## Exercise brief
An exact copy of the data below is needed; please leave out any pictures.

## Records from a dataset
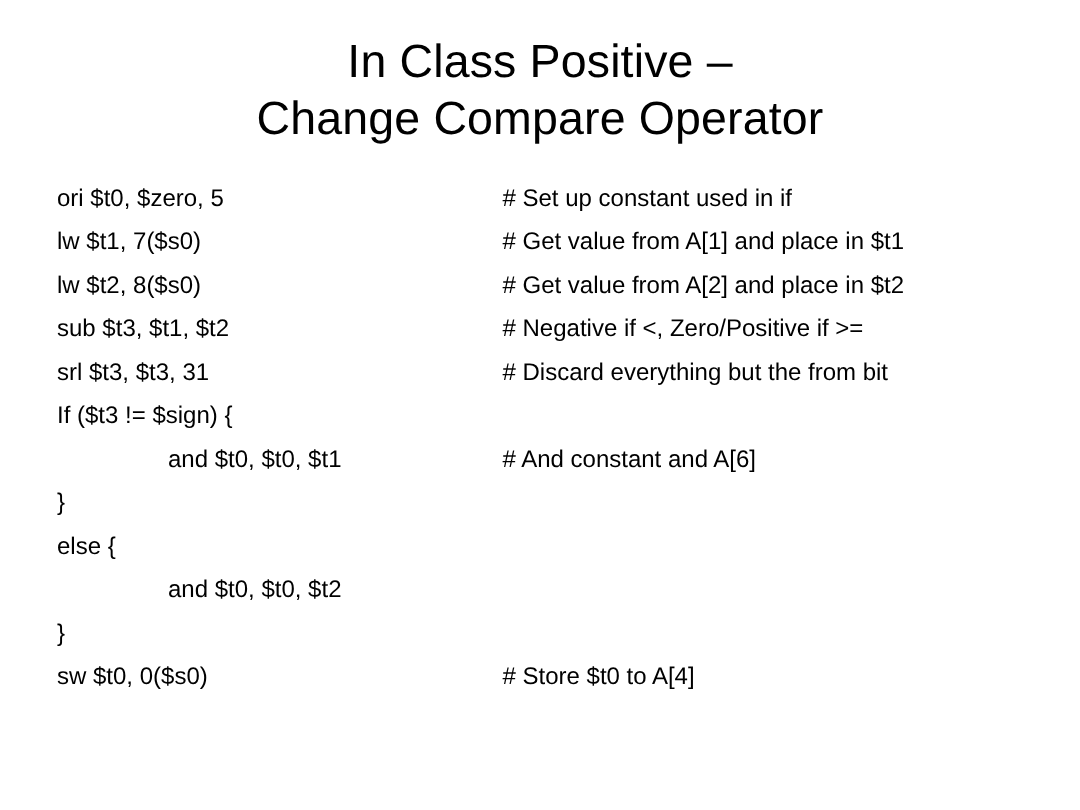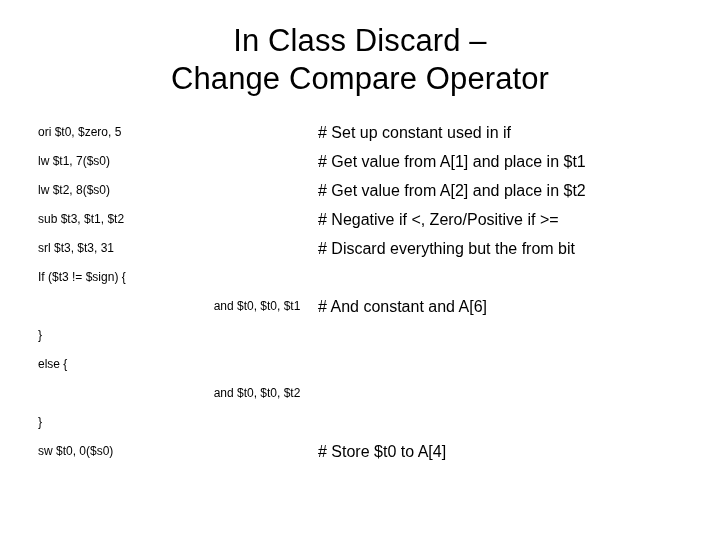--- a/index.html
+++ b/index.html
@@ -83,7 +83,7 @@
 <div id="slide">
 
   <div id="title-block">
-    <div class="title-line">In Class Discard –</div>
+    <div class="title-line">In Class Positive –</div>
     <div class="title-line">Change Compare Operator</div>
   </div>
 

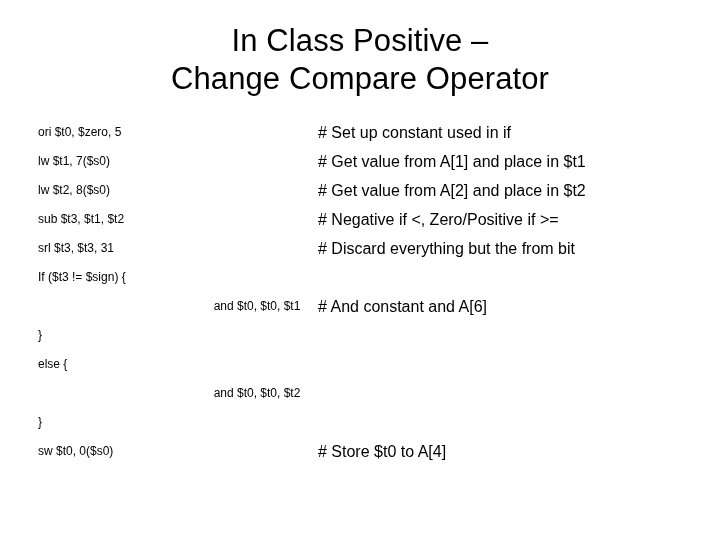--- a/index.html
+++ b/index.html
@@ -57,7 +57,7 @@
     left: 38px;
     top: 0;
     width: 290px;
-    font-size: 12px;
+    font-size: 16px;
     line-height: 29px;
     white-space: pre;
   }

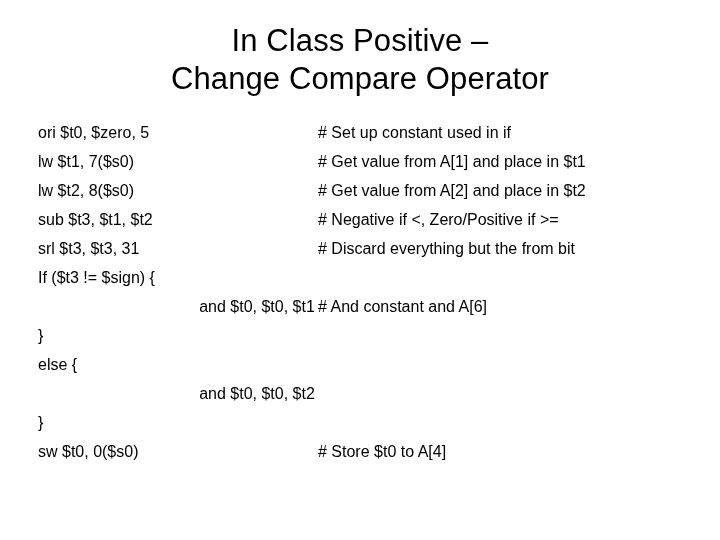--- a/index.html
+++ b/index.html
@@ -63,7 +63,7 @@
   }
   .col-right {
     position: absolute;
-    left: 318px;
+    left: 335px;
     top: 0;
     width: 380px;
     font-size: 16px;

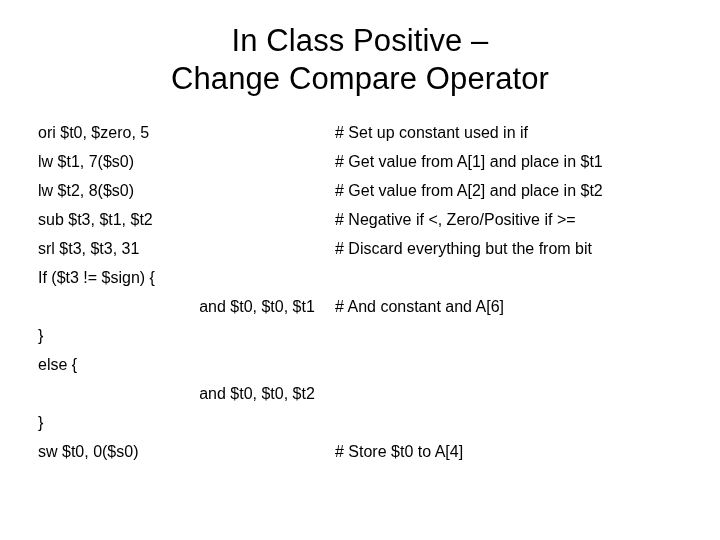--- a/index.html
+++ b/index.html
@@ -72,7 +72,6 @@
   }
   .indent {
     padding-left: 74px;
-    text-align: center;
   }
   .b { font-weight: normal; }
   .n { font-weight: normal; }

## Task result
--- a/index.html
+++ b/index.html
@@ -83,7 +83,7 @@
 <div id="slide">
 
   <div id="title-block">
-    <div class="title-line">In Class Discard –</div>
+    <div class="title-line">In Class Positive –</div>
     <div class="title-line">Change Compare Operator</div>
   </div>
 

--- a/index.html
+++ b/index.html
@@ -57,7 +57,7 @@
     left: 38px;
     top: 0;
     width: 290px;
-    font-size: 12px;
+    font-size: 16px;
     line-height: 29px;
     white-space: pre;
   }

--- a/index.html
+++ b/index.html
@@ -63,7 +63,7 @@
   }
   .col-right {
     position: absolute;
-    left: 318px;
+    left: 335px;
     top: 0;
     width: 380px;
     font-size: 16px;

--- a/index.html
+++ b/index.html
@@ -72,7 +72,6 @@
   }
   .indent {
     padding-left: 74px;
-    text-align: center;
   }
   .b { font-weight: normal; }
   .n { font-weight: normal; }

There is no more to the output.